Jumat, 27 Mei 2011

Efek Mutu dan Kualitas Yang Dipaksakan

Mutu sesuatu apapun memang sangat diharapkan selalu baik atau malah amat baik jika bisa.Sesuatu dikatakan bermutu apabila memang dapat dirasakan manfaatnya bagi yg lainnya.Guru yang bermutu di tandai dengan sertifikasi, Dosen juga begitu.Produk barang di bilang bermutu jika memenuhi standard SNI.Dan siswa yang bermutu agaknya bisa kita tandai dengan lulus UN dengan nilai baik.Produk bermutu dihasilkan oleh Produsen yang bermutu, sedangkan produsen bermutu ditandai dengan kelengkapan alat produksinya yg bermutu pula.Memaksakan mutu dari produsen yang kurang/bahkan tak bermutu adalah suatu kenistaan.

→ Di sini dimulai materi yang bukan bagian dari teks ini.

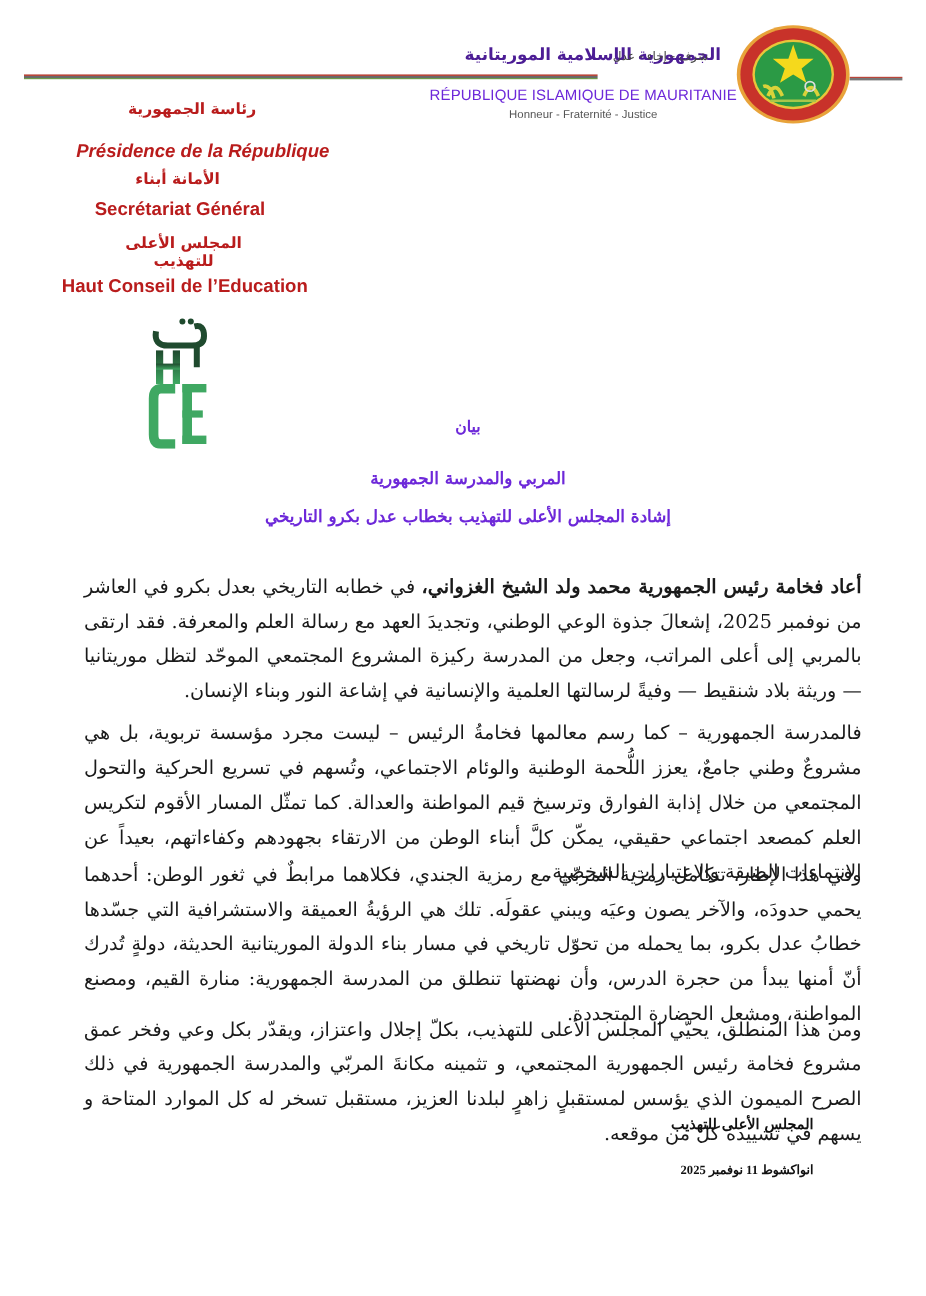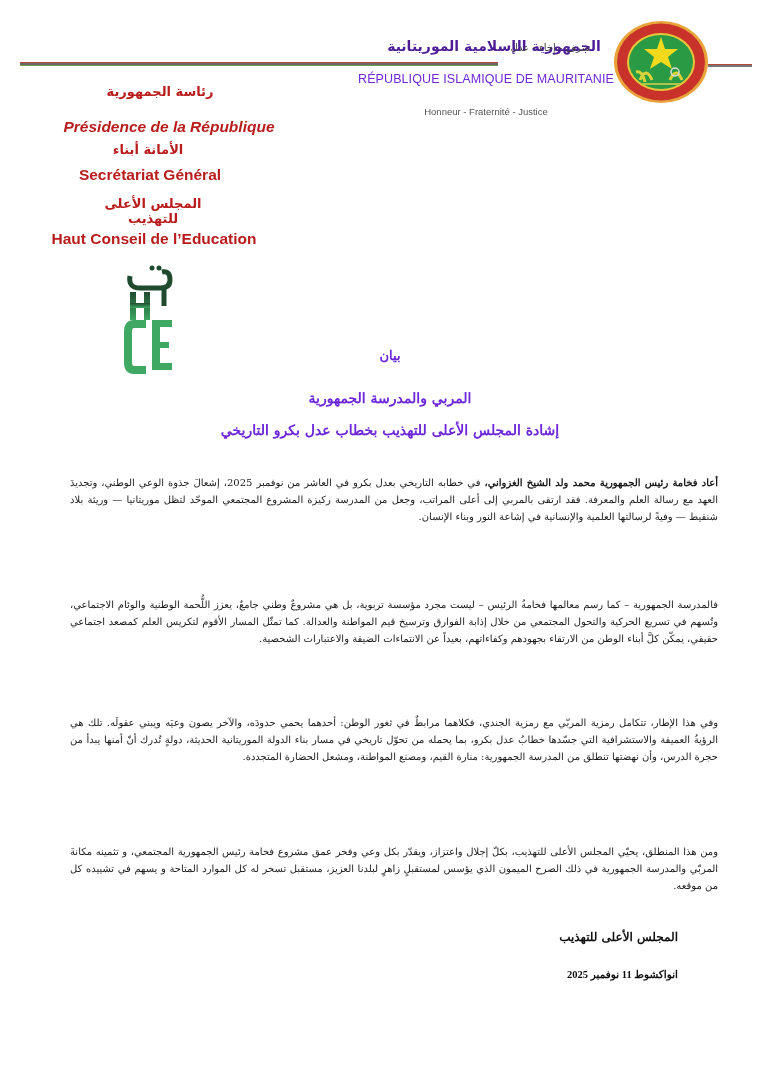"Honneur - Fraternité - Justice" .lh-fr-motto { margin-top: 16px -> none }
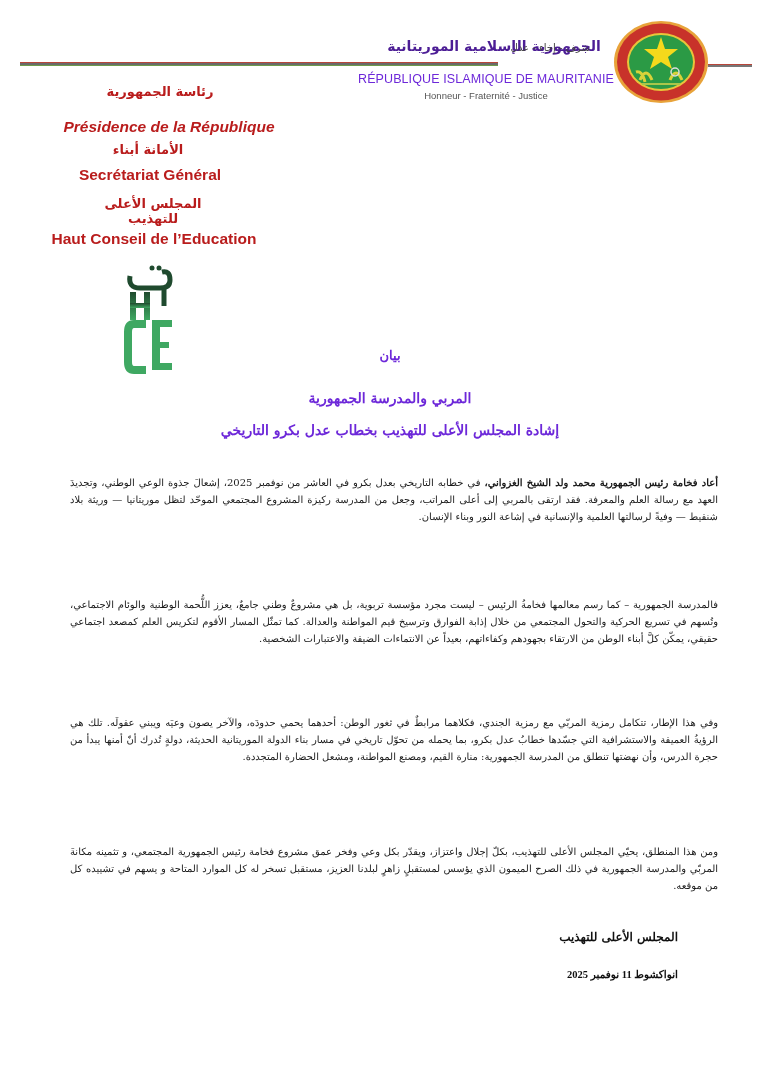"أعاد فخامة رئيس الجمهورية محمد" .para { font-size: 10px -> 16px; line-height: 17px -> 29px }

Bisakah siswa membuat adaptor hanya denga mendengar cerita?, atau bisakah siswa mahir Microsoftword hanya dengan mencatat yang dituliskan di apapn tulis?, bisakah siswa mahir bahasa Inggris dengan guru yg masih tamatan SMA?, atau ketika dalam soal UN Bahasa Inggris ada gambar mesin cuci, lantas siswa di beri tugas " Tell me about the Picture please!, mungkin kah orang yg masih tinggal di perladangan (yg sangkin jauhnya harimau saja pun bisa naik betis) dapat menjawabnya?.
Atau haruskah?
-siswa yg punya cita-cita jadi presenter mesti pandai matematika dan IPA?
-siswa yg punya cita-cita jadi intertainment harus mahir berbahasa Indonesia dgn tata bahasanya?
-siswa miskin yg tak mampu melanjut harus bisa menguasai ke 4 bidang study UN,sehingga kalau tak lulus ia pun putus sekolah tanpa Ijazah?
Lihatlah betapa banyak yg merana sebagai efek mutu yg dipaksakan.Lain lagi sekolah yg memaksakan diri bagaimana cara supaya siswanya lulus bahkan dengan cara tidak benar.Sementara guru yg mengawas UN juga tak punya semangat, karena yg dikasi cuma cukup ongkos dan beli jajan di Kios Pinggir Jalan.Jauh beda dibanding honor PSP yg manfaatnya bagi UN juga masih tanda tanya.
Katakan yang sejujurnya, jangan ada dusta diantara kita.